In keeping with the preferential HDAC6 activity, the drug showed restricted activity on gene expression in vivo with <0.065% of genes modulated during 24 h of treatment. Notably, however, although HDAC6 modulation was seen in vivo, we cannot wholly attribute the changes in gene expression seen after C1A treatment to an HDAC6 mechanism, as we cannot completely rule out accumulation of C1A into the tumour cells to levels high enough to also inhibit other HDAC classes. The lack of an increase in histone H3 acetylation together with the absence of typical gene expression profile characteristic of class I HDAC inhibition, for instance activation of CDKNIA that encodes p21WAF1/CIP1, suggest that the observed gene expression profile was not due to inhibition of class I HDAC. As per the in vitro studies, the observation that C1A induced pro-apoptotic genes including XAF1 and BAX requires further investigation.
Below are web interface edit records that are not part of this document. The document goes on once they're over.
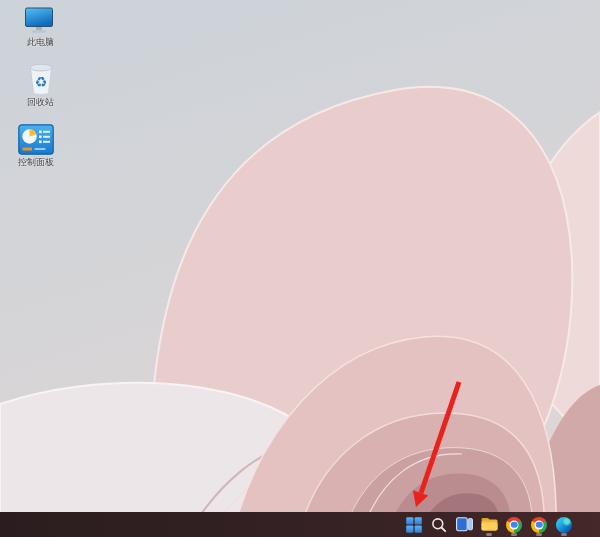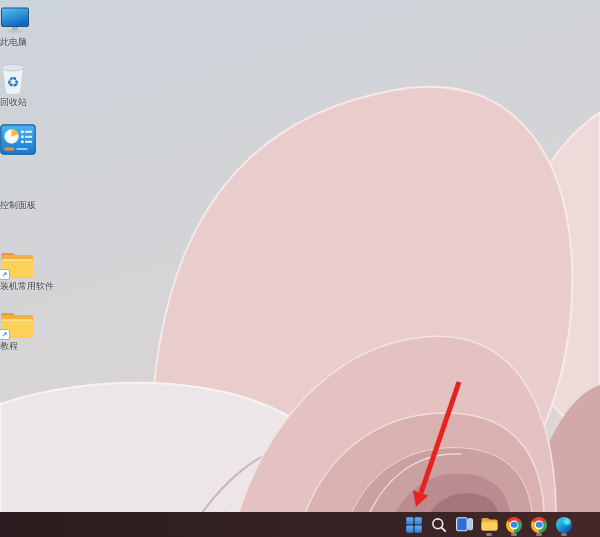"此电脑" .dicon { align-items: flex-start -> flex-end }
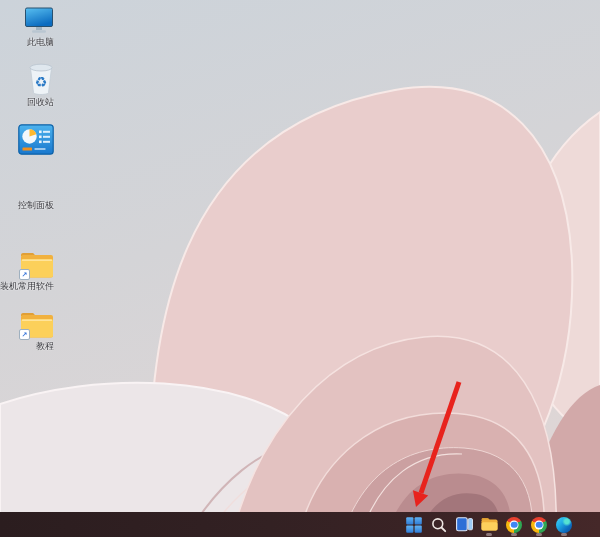"控制面板" div.dicon { gap: 43px -> none }
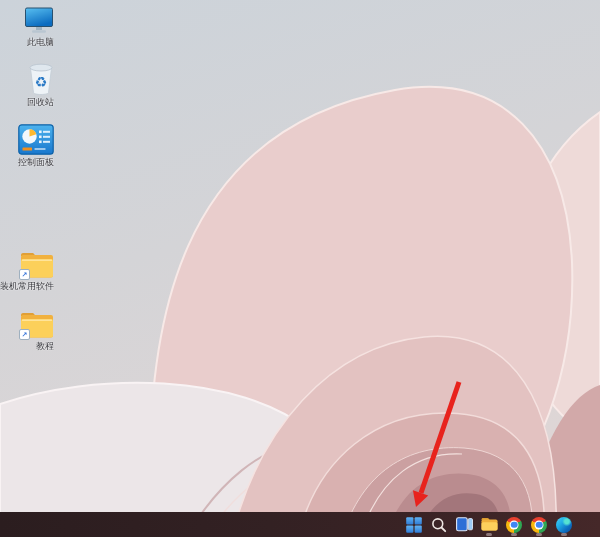"装机常用软件" div.dicon { html: <div> <div> <svg> <path></path> <rect></rect> <rect></rect> <rect></rect> </svg> <span>↗</span> </div> <div>装机常用软件</div> </div> -> none }
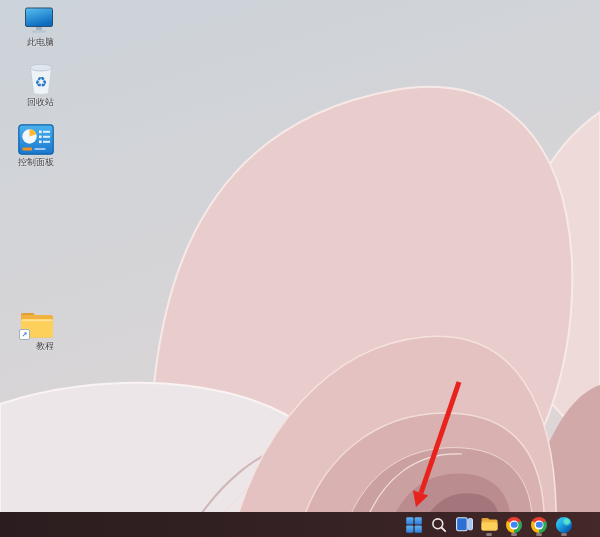"教程" div.dicon { html: <div> <div> <svg> <path></path> <rect></rect> <rect></rect> <rect></rect> </svg> <span>↗</span> </div> <div>教程</div> </div> -> none }
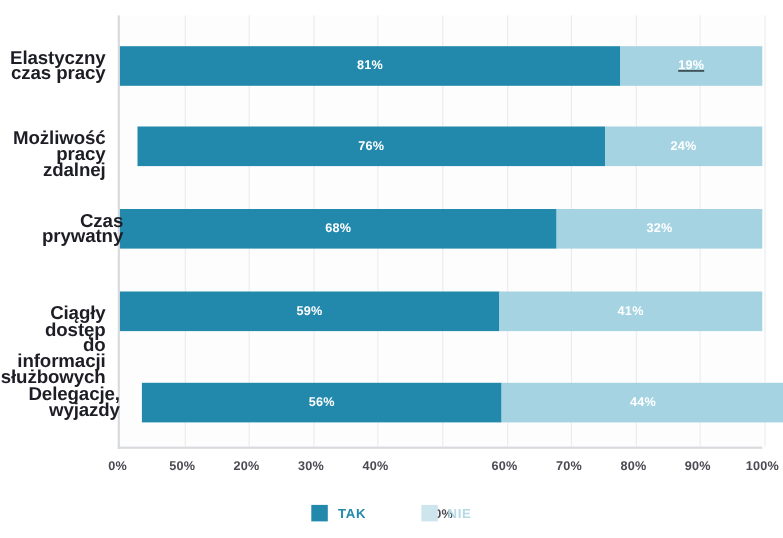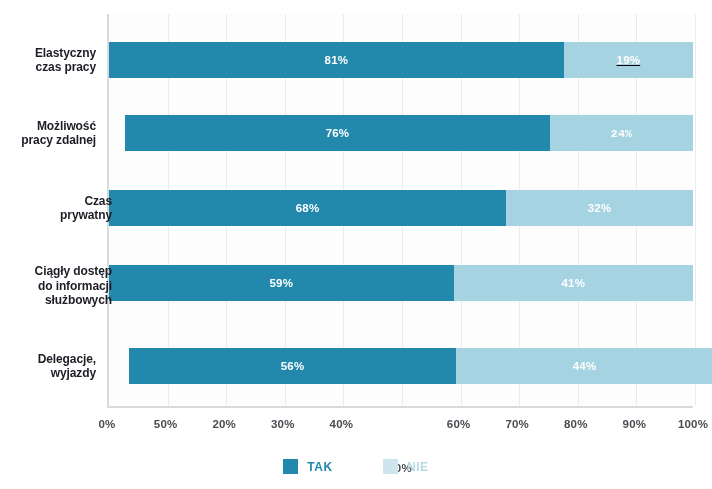"Elastyczny" .cat-label { font-size: 12px -> 17px }
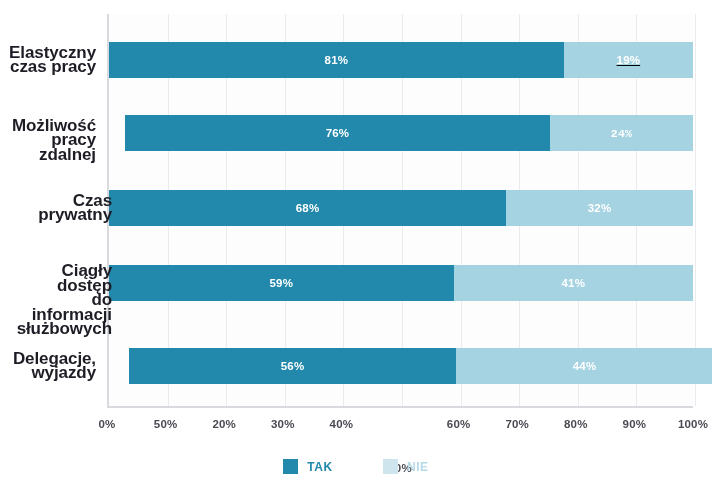"24%" div.seg { font-family: Liberation Mono, monospace -> none }
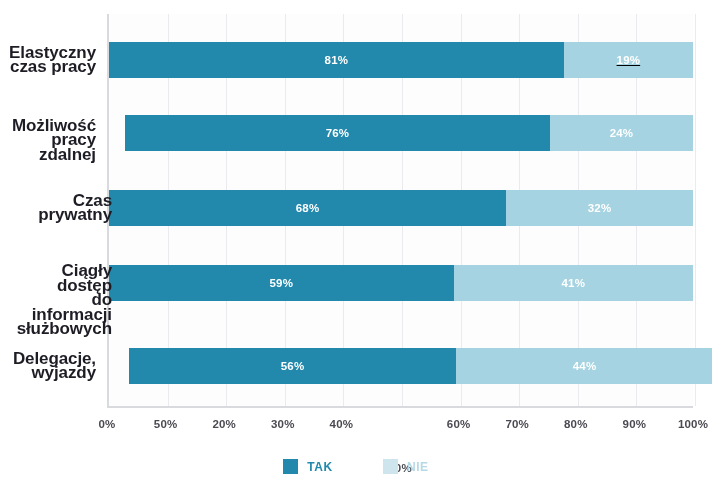"Ciągły dostęp" div.cat-label { margin-left: 16px -> none; top: 264px -> 278px }
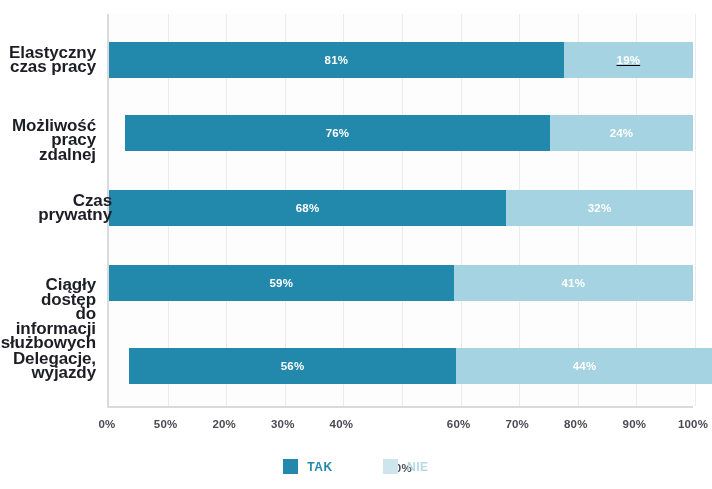"Delegacje," div.cat-label { padding-left: none -> 13px }
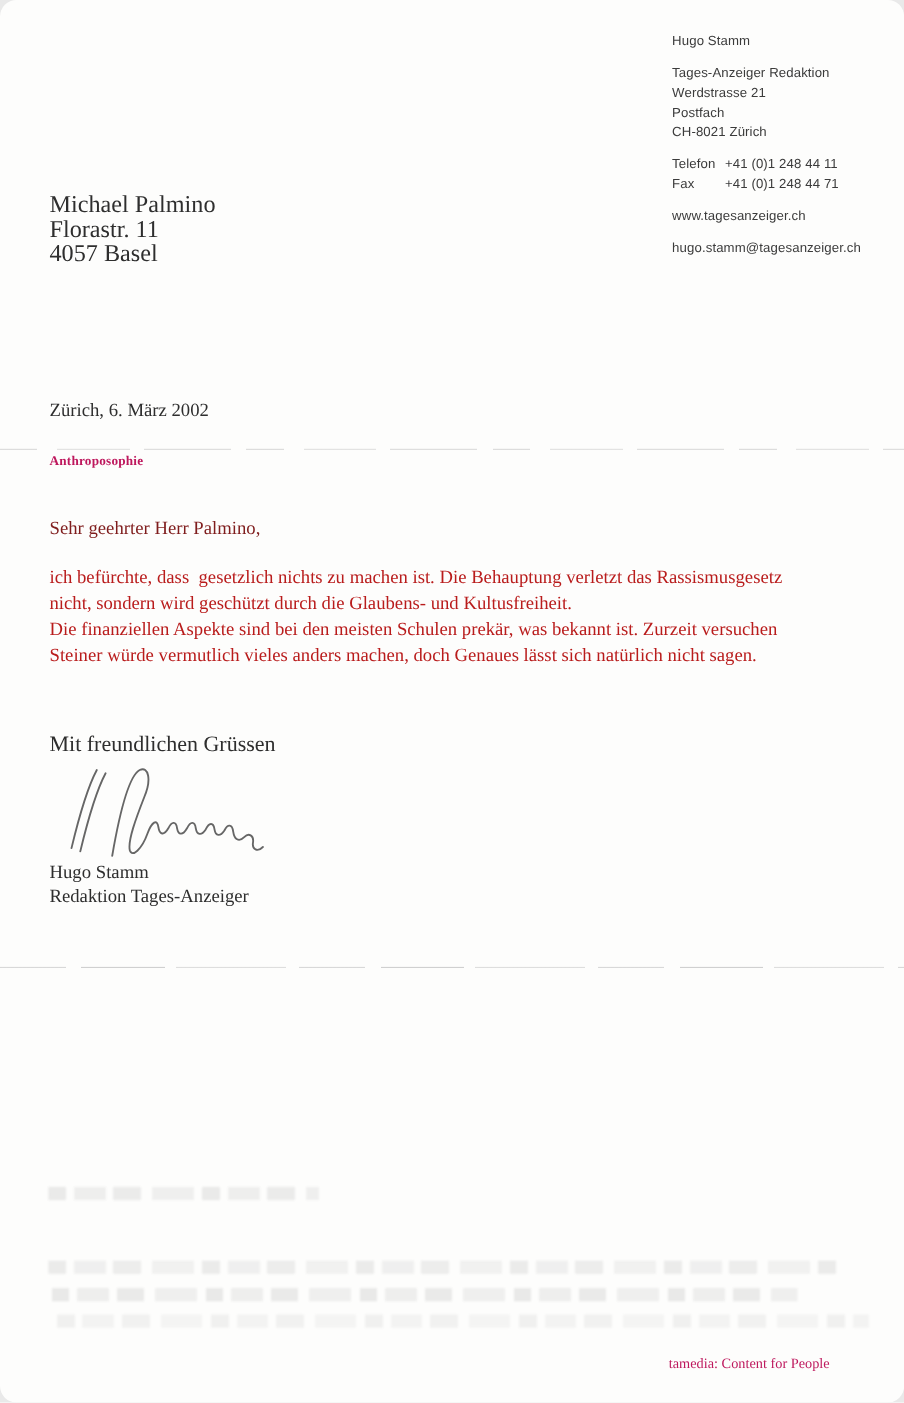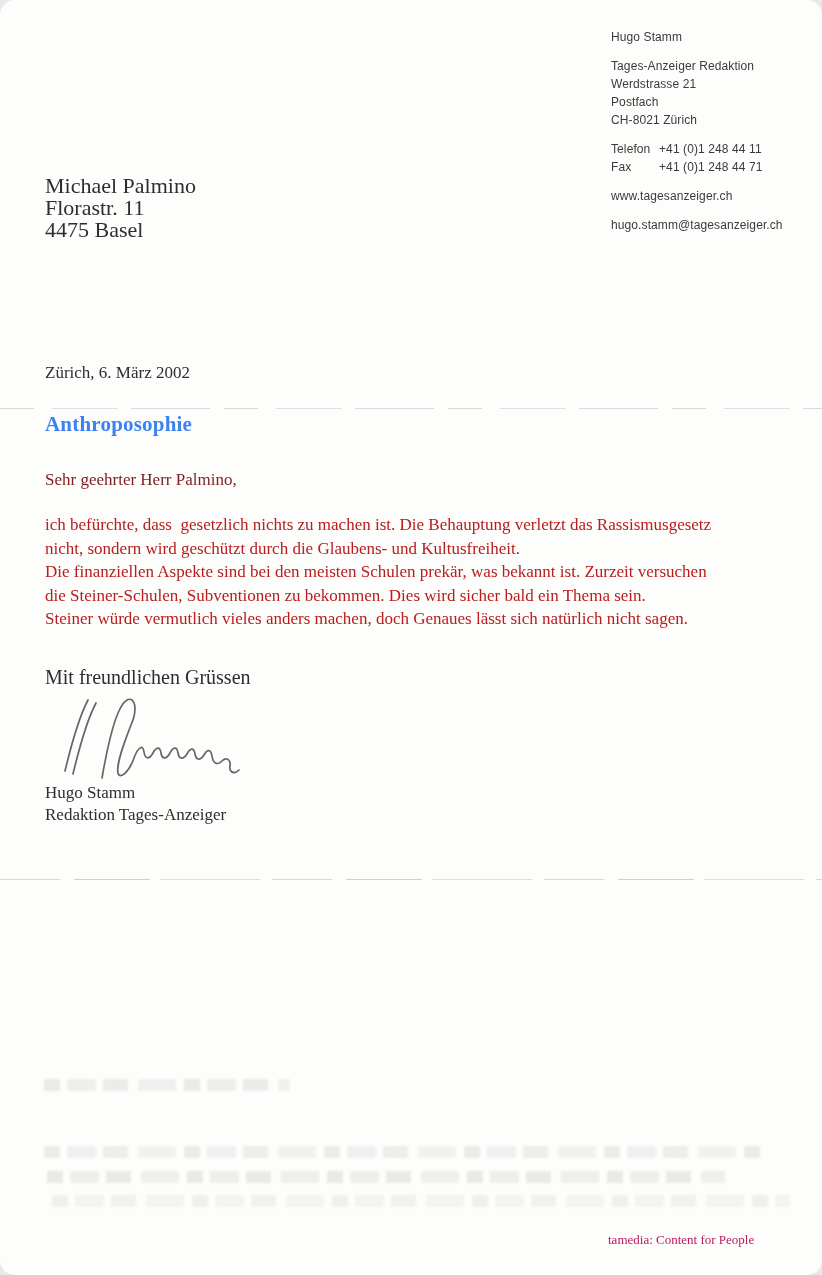"4475 Basel" div { text: 4475 -> 4057 }
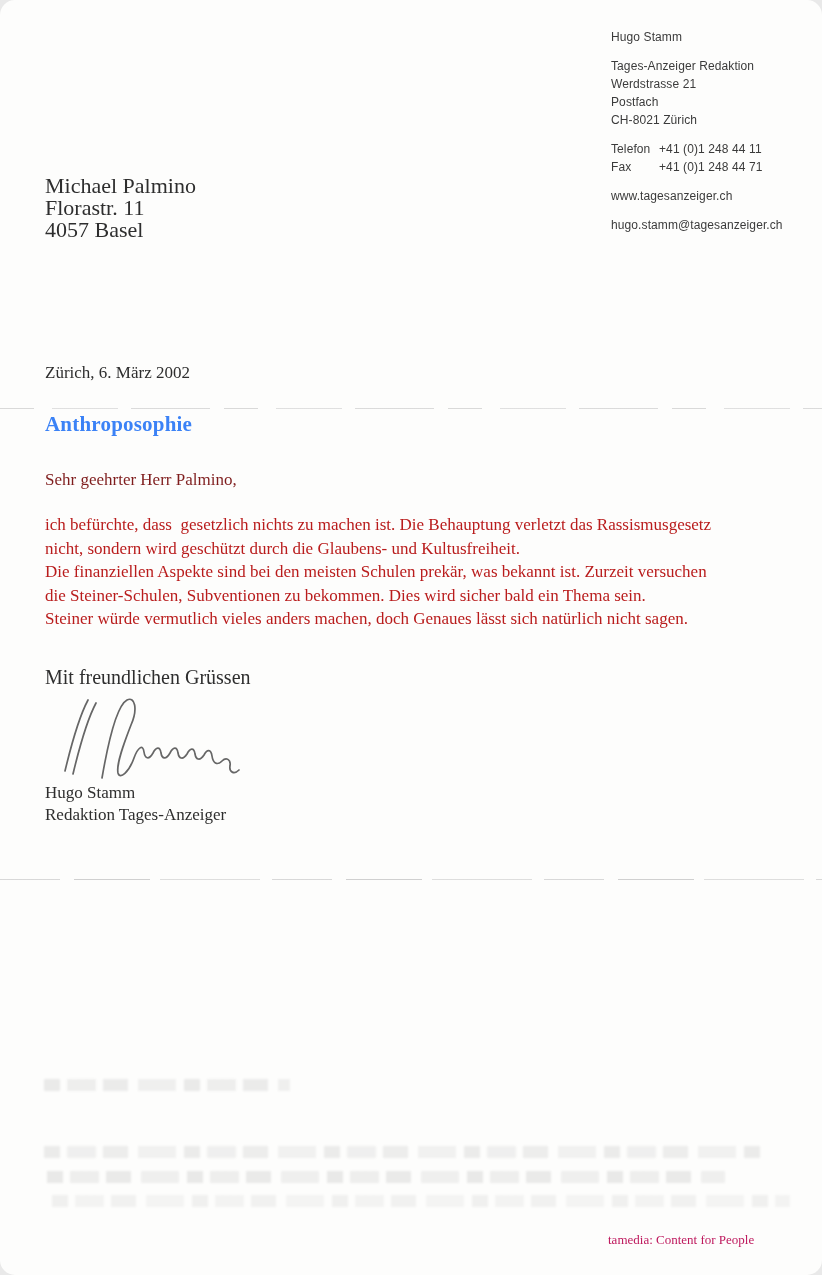"Anthroposophie" .subject { color: #3b82f6 -> #be185d; font-size: 21px -> 12px }
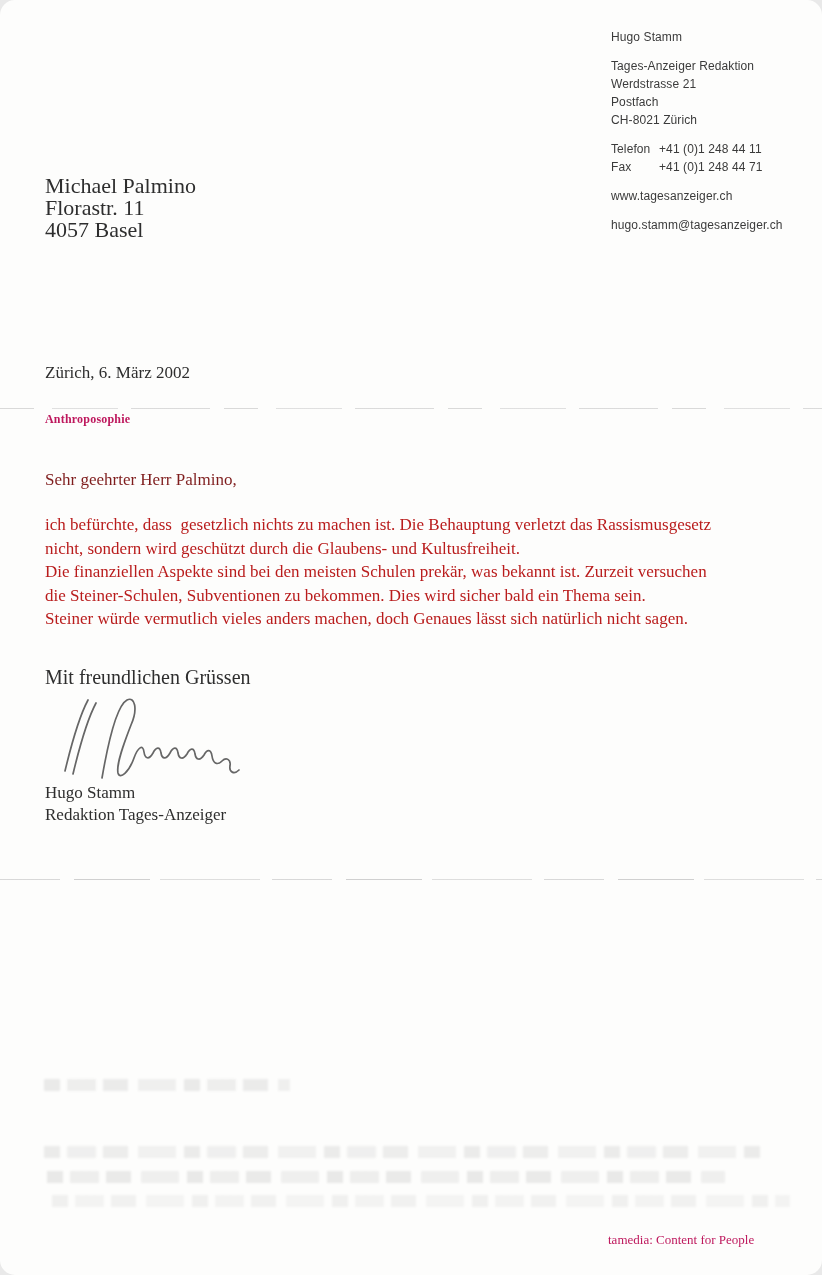"die Steiner-Schulen, Subventionen zu" div.line { html: <div>die Steiner-Schulen, Subventionen zu bekommen. Dies wird sicher bald ein Thema sein.</div> -> none }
In conclusion, C1A preferentially inhibits HDAC6 and modulates HDAC6 downstream targets, leading to growth inhibition of a diverse set of cancer cell lines. This property together with the favourable PKs and efficacy in vivo makes it a candidate for further pre-clinical and clinical development. Acetyl-α-tubulin and [18F]FLT-PET hold promise as pharmacodynamic and efficacy biomarkers in the clinical testing of C1A. These interesting results provide a rationale for the future development of HDAC6 inhibitors to treat patients with solid tumours.